ACTION ITEM: Repeat the lines from the line with "#fef9c3; border-radius: 5px;" to the line with "padding: 0 9px;" in the listing below, keeping both end lines and adding nothing.

TASK DATA:
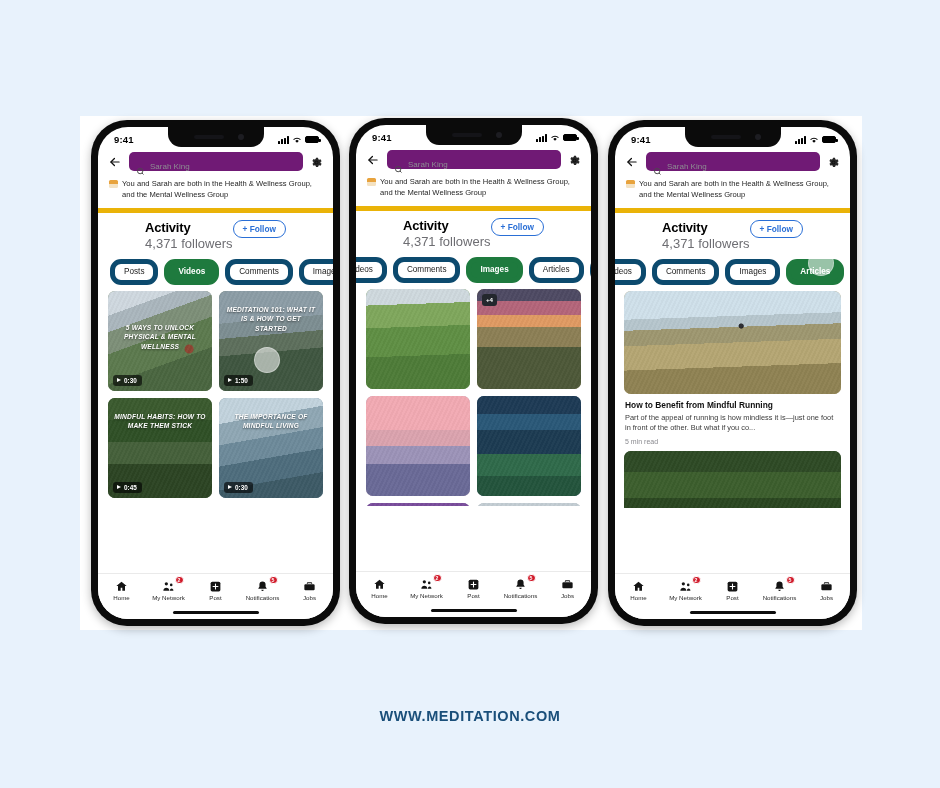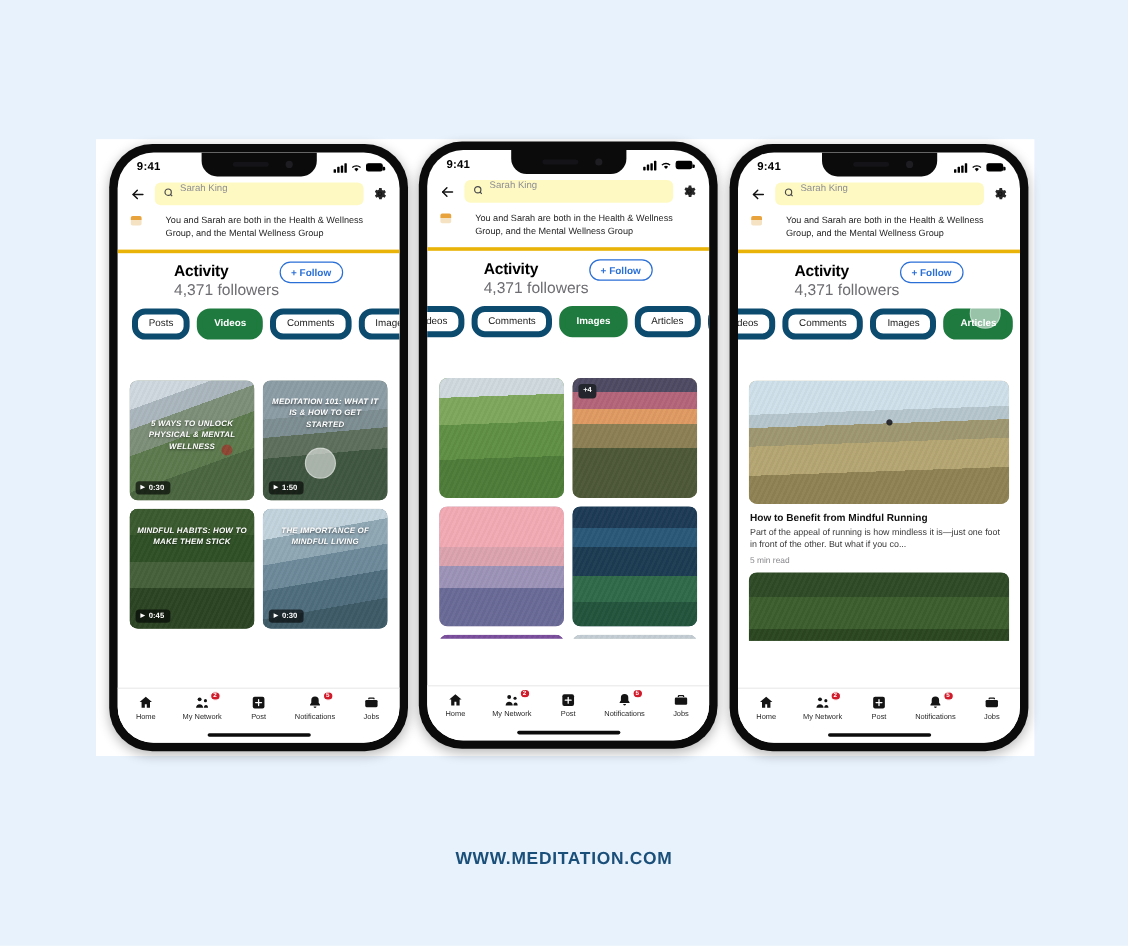--- a/index.html
+++ b/index.html
@@ -84,32 +84,32 @@
   }
 
   
   .searchrow {
     display: flex; align-items: center; gap: 7px;
     padding: 3px 10px 6px 10px;
   }
   .backarrow { width: 14px; height: 14px; flex: 0 0 auto; color:#111; }
   .searchbox {
     flex: 1; height: 19px;
-    background: #fef9c3; border-radius: 5px;
-    display: flex; align-items: flex-start; gap: 5px;
+    background: #701a75; border-radius: 5px;
+    display: flex; align-items: flex-end; gap: 5px;
     padding: 0 7px;
   }
   .searchbox .mag { width: 9px; height: 9px; color: #4a4a4a; flex:0 0 auto; }
   .searchbox .q { font-size: 8px; color: #8d8d92; white-space: nowrap; }
   .gear { width: 13px; height: 13px; color: #111; flex:0 0 auto; }
 
   
   .notice {
-    display: flex; gap: 20px; padding: 2px 11px 7px 11px;
-    border-bottom: 3px solid #eab308;
+    display: flex; gap: 4px; padding: 2px 11px 7px 11px;
+    border-bottom: 5px solid #eab308;
   }
   .notice .badge-ic {
     width: 9px; height: 8px; flex: 0 0 auto; margin-top: 1px;
     background: linear-gradient(#e8a33d 0 45%, #f4e2c2 45% 100%);
     border-radius: 1.5px;
   }
   .notice .txt { font-size: 7.6px; line-height: 1.42; color: #1f1f1f; }
 
   
   .activity {
@@ -143,21 +143,21 @@
 
   
   .ripple {
     position: absolute; width: 26px; height: 26px; border-radius: 50%;
     background: rgba(255,255,255,.55);
     border: 1px solid rgba(255,255,255,.35);
     pointer-events: none; z-index: 14;
   }
 
   
-  .content { position: relative; padding: 0 10px; overflow: hidden; height: 217px; margin-top: 28px; }
+  .content { position: relative; padding: 0 10px; overflow: hidden; height: 217px; }
   .content.p3pad { padding: 0 9px; }
 
   
   .vgrid { display: grid; grid-template-columns: 1fr 1fr; gap: 7px; }
   .vcard {
     position: relative; height: 100px; border-radius: 7px; overflow: hidden;
   }
   .vcard .ov-title {
     position: absolute; left: 6px; right: 6px; top: 32%;
     text-align: center; color: #fff; font-size: 6.6px;

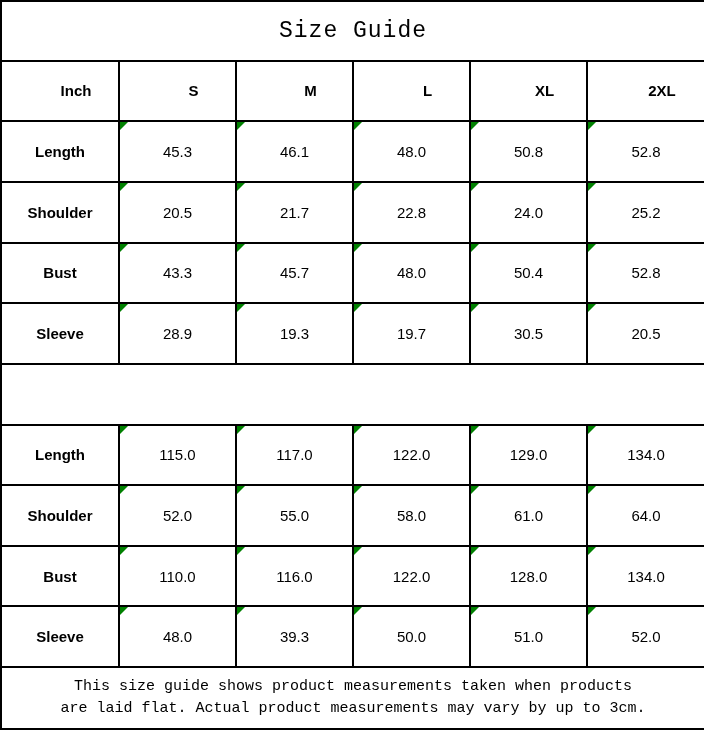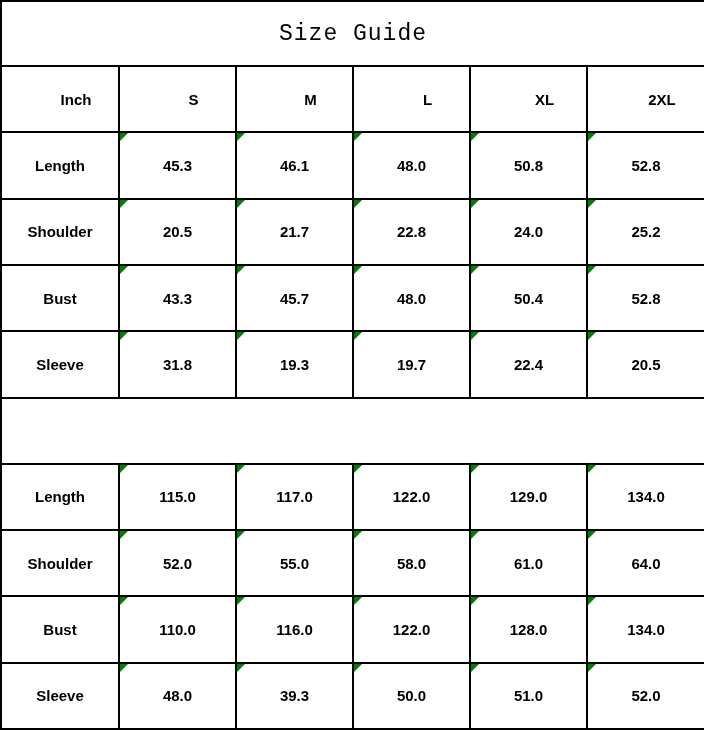--- a/index.html
+++ b/index.html
@@ -46,21 +46,21 @@
     padding-left: 32px;
   }
   td.label-cell {
     font-weight: bold;
     font-size: 15px;
     margin-top: 28px;
   }
   td.val-cell {
     position: relative;
     font-size: 15px;
-    font-weight: bold;
+    font-weight: normal;
   }
   .corner-tri {
     position: absolute;
     top: 0;
     left: 0;
     width: 0;
     height: 0;
     border-top: 8px solid var(--marker_green, #008000);
     border-right: 8px solid transparent;
   }
@@ -120,24 +120,24 @@
     <td class="label-cell">Bust</td>
     <td class="val-cell"><span class="corner-tri"></span><span>43.3</span></td>
     <td class="val-cell"><span class="corner-tri"></span><span>45.7</span></td>
     <td class="val-cell"><span class="corner-tri"></span><span>48.0</span></td>
     <td class="val-cell"><span class="corner-tri"></span><span>50.4</span></td>
     <td class="val-cell"><span class="corner-tri"></span><span>52.8</span></td>
   </tr>
 
   <tr class="data-row">
     <td class="label-cell">Sleeve</td>
-    <td class="val-cell"><span class="corner-tri"></span><span>31.8</span></td>
+    <td class="val-cell"><span class="corner-tri"></span><span>28.9</span></td>
     <td class="val-cell"><span class="corner-tri"></span><span>19.3</span></td>
     <td class="val-cell"><span class="corner-tri"></span><span>19.7</span></td>
-    <td class="val-cell"><span class="corner-tri"></span><span>22.4</span></td>
+    <td class="val-cell"><span class="corner-tri"></span><span>30.5</span></td>
     <td class="val-cell"><span class="corner-tri"></span><span>20.5</span></td>
   </tr>
 
   <tr class="spacer-row">
     <td colspan="6" class="spacer-cell"></td>
   </tr>
 
 
   <tr class="data-row">
     <td class="label-cell">Length</td>
@@ -168,15 +168,21 @@
 
   <tr class="data-row">
     <td class="label-cell">Sleeve</td>
     <td class="val-cell"><span class="corner-tri"></span><span>48.0</span></td>
     <td class="val-cell"><span class="corner-tri"></span><span>39.3</span></td>
     <td class="val-cell"><span class="corner-tri"></span><span>50.0</span></td>
     <td class="val-cell"><span class="corner-tri"></span><span>51.0</span></td>
     <td class="val-cell"><span class="corner-tri"></span><span>52.0</span></td>
   </tr>
 
+  <tr class="footer-row">
+    <td colspan="6" class="footer-cell">
+      <div>This size guide shows product measurements taken when products</div>
+      <div>are laid flat. Actual product measurements may vary by up to 3cm.</div>
+    </td>
+  </tr>
 </tbody>
     </table>
 </div>
 
 </body></html>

SOLUTION FOR THIS TASK:
-    background: #fef9c3; border-radius: 5px;
-    display: flex; align-items: flex-start; gap: 5px;
+    background: #701a75; border-radius: 5px;
+    display: flex; align-items: flex-end; gap: 5px;
     padding: 0 7px;
   }
   .searchbox .mag { width: 9px; height: 9px; color: #4a4a4a; flex:0 0 auto; }
   .searchbox .q { font-size: 8px; color: #8d8d92; white-space: nowrap; }
   .gear { width: 13px; height: 13px; color: #111; flex:0 0 auto; }
 
   
   .notice {
-    display: flex; gap: 20px; padding: 2px 11px 7px 11px;
-    border-bottom: 3px solid #eab308;
+    display: flex; gap: 4px; padding: 2px 11px 7px 11px;
+    border-bottom: 5px solid #eab308;
   }
   .notice .badge-ic {
     width: 9px; height: 8px; flex: 0 0 auto; margin-top: 1px;
     background: linear-gradient(#e8a33d 0 45%, #f4e2c2 45% 100%);
     border-radius: 1.5px;
   }
   .notice .txt { font-size: 7.6px; line-height: 1.42; color: #1f1f1f; }
 
   
   .activity {
@@ -143,21 +143,21 @@
 
   
   .ripple {
     position: absolute; width: 26px; height: 26px; border-radius: 50%;
     background: rgba(255,255,255,.55);
     border: 1px solid rgba(255,255,255,.35);
     pointer-events: none; z-index: 14;
   }
 
   
-  .content { position: relative; padding: 0 10px; overflow: hidden; height: 217px; margin-top: 28px; }
+  .content { position: relative; padding: 0 10px; overflow: hidden; height: 217px; }
   .content.p3pad { padding: 0 9px; }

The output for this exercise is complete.